[Start of Attachment]
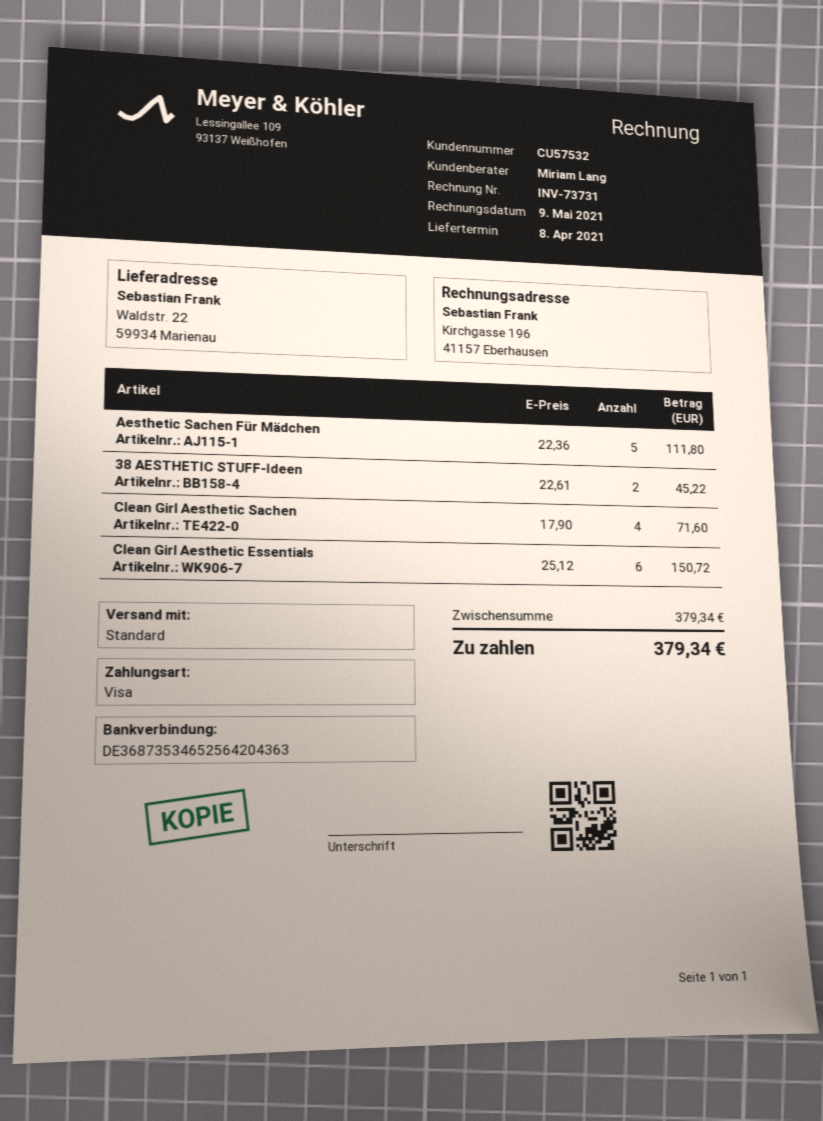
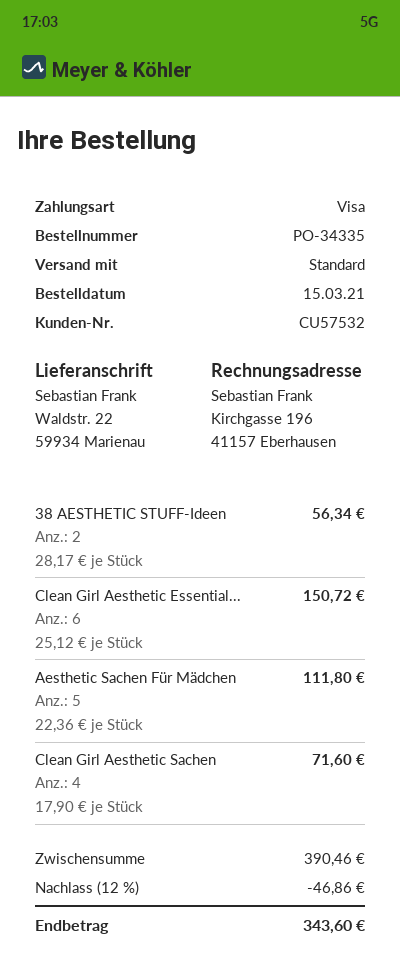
38 AESTHETIC STUFF-Ideen: 2 x 22.61 = 45.22 -> 2 x 28.17 = 56.34
subtotal: 379.34 -> 390.46
discount: none -> 12% = 46.86
total: 379.34 -> 343.60

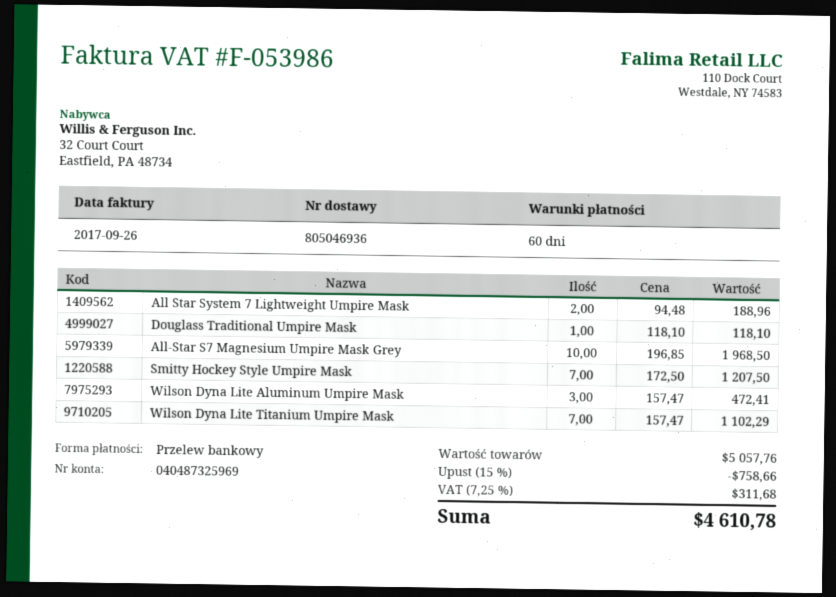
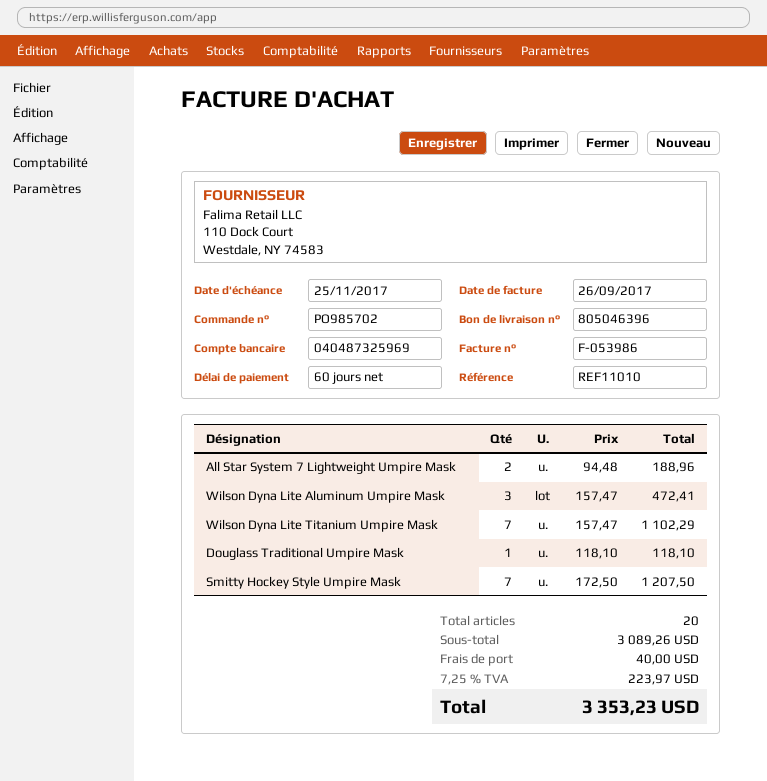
delivery note number: 805046936 -> 805046396
All-Star S7 Magnesium Umpire Mask Grey: 10 x 196.85 = 1968.50 -> none
subtotal: 5057.76 -> 3089.26
discount: 15% = 758.66 -> none
shipping: none -> 40.00
tax: 7.25% = 311.68 -> 7.25% = 223.97
total: 4610.78 -> 3353.23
[End of Attachment]
__What is expected__:
Using the records above, please repeat the line with "shipping: none -> 40.00" and every line after it exactly, and give no other text.

__Response box__:
shipping: none -> 40.00
tax: 7.25% = 311.68 -> 7.25% = 223.97
total: 4610.78 -> 3353.23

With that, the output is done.